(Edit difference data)

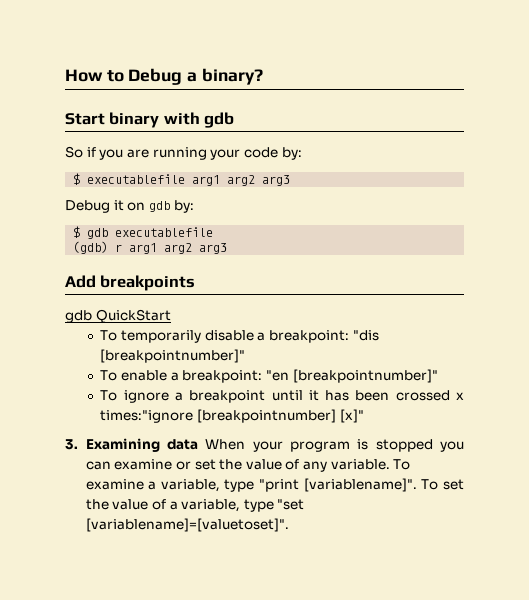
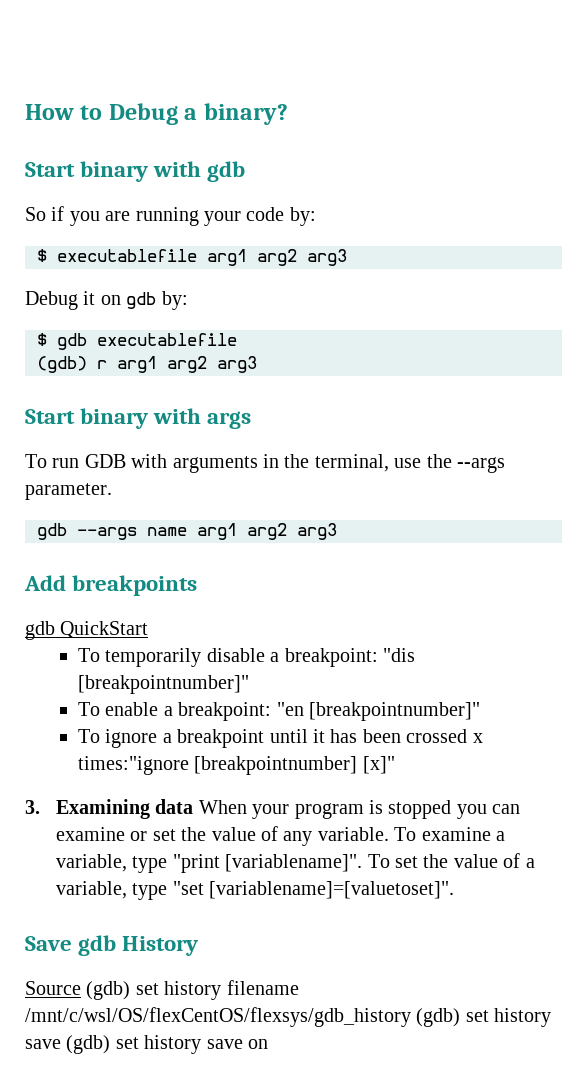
+ Start binary with args
+ To run GDB with arguments in the terminal, use the --args parameter.
+ gdb --args name arg1 arg2 arg3
+ Save gdb History
+ Source (gdb) set history filename /mnt/c/wsl/OS/flexCentOS/flexsys/gdb_history (gdb) set history save (gdb) set history save on

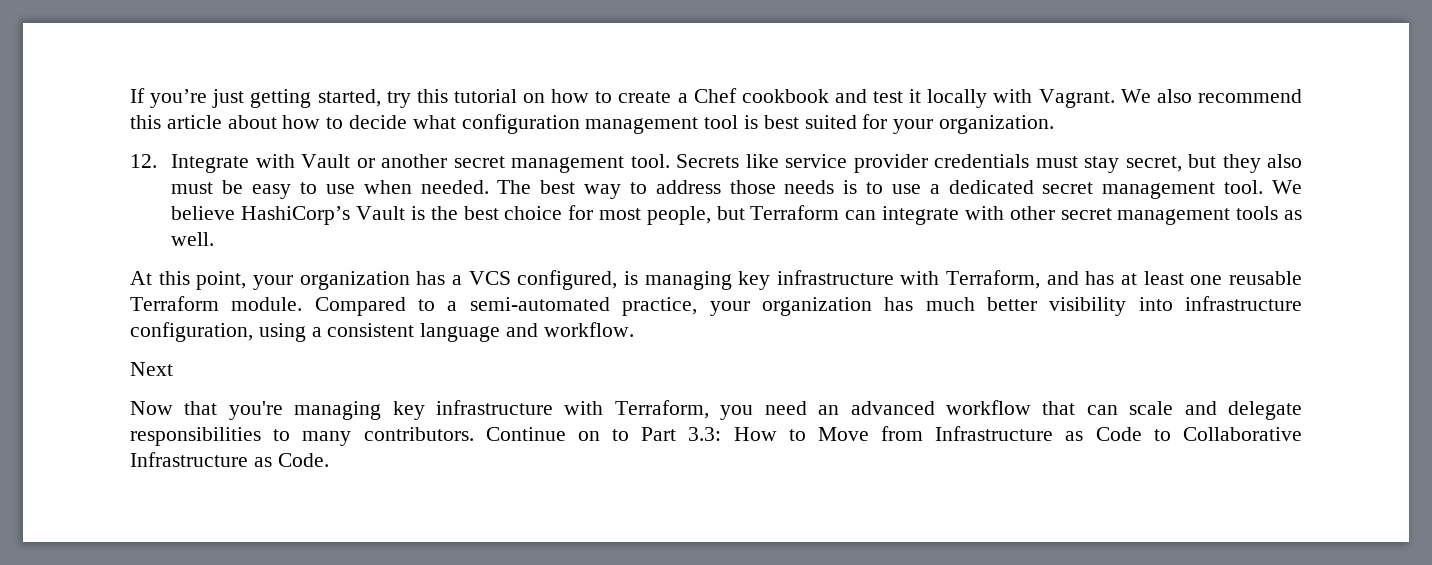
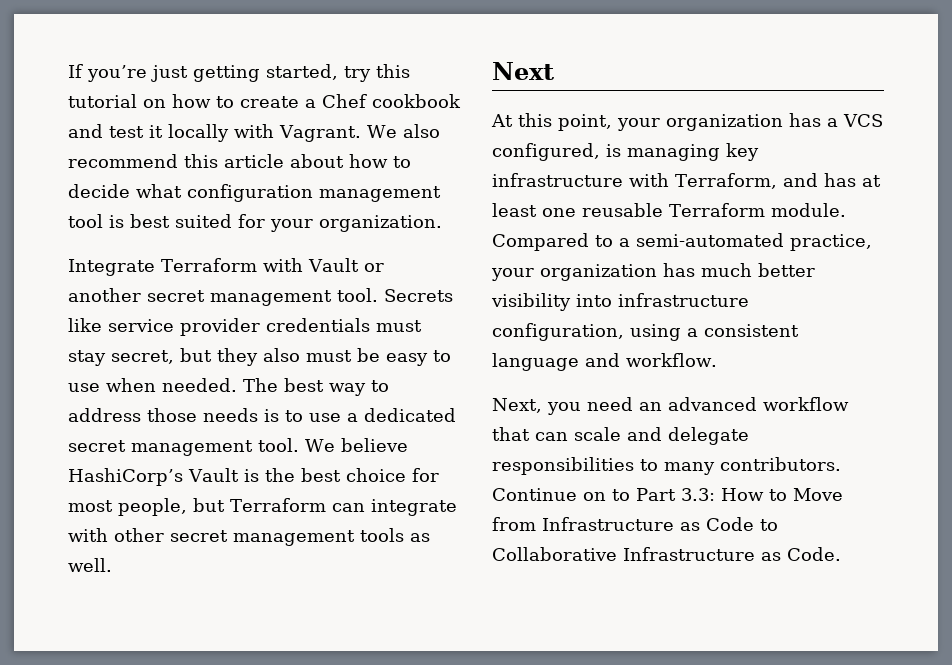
- 12. Integrate with Vault or another secret management tool.
+ Integrate Terraform with Vault or another secret management tool.
+ Next
- Next
- Now that you're managing key infrastructure with Terraform, you need an advanced workflow that can scale and delegate responsibilities to many contributors.
+ Next, you need an advanced workflow that can scale and delegate responsibilities to many contributors.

§ ABOUT THIS EXERCISE: Reproduce the line that contains "- Now that you're" and each line after it through the last line of the entries above, exactly; leave out all earlier lines.

§ RESULT:
- Now that you're managing key infrastructure with Terraform, you need an advanced workflow that can scale and delegate responsibilities to many contributors.
+ Next, you need an advanced workflow that can scale and delegate responsibilities to many contributors.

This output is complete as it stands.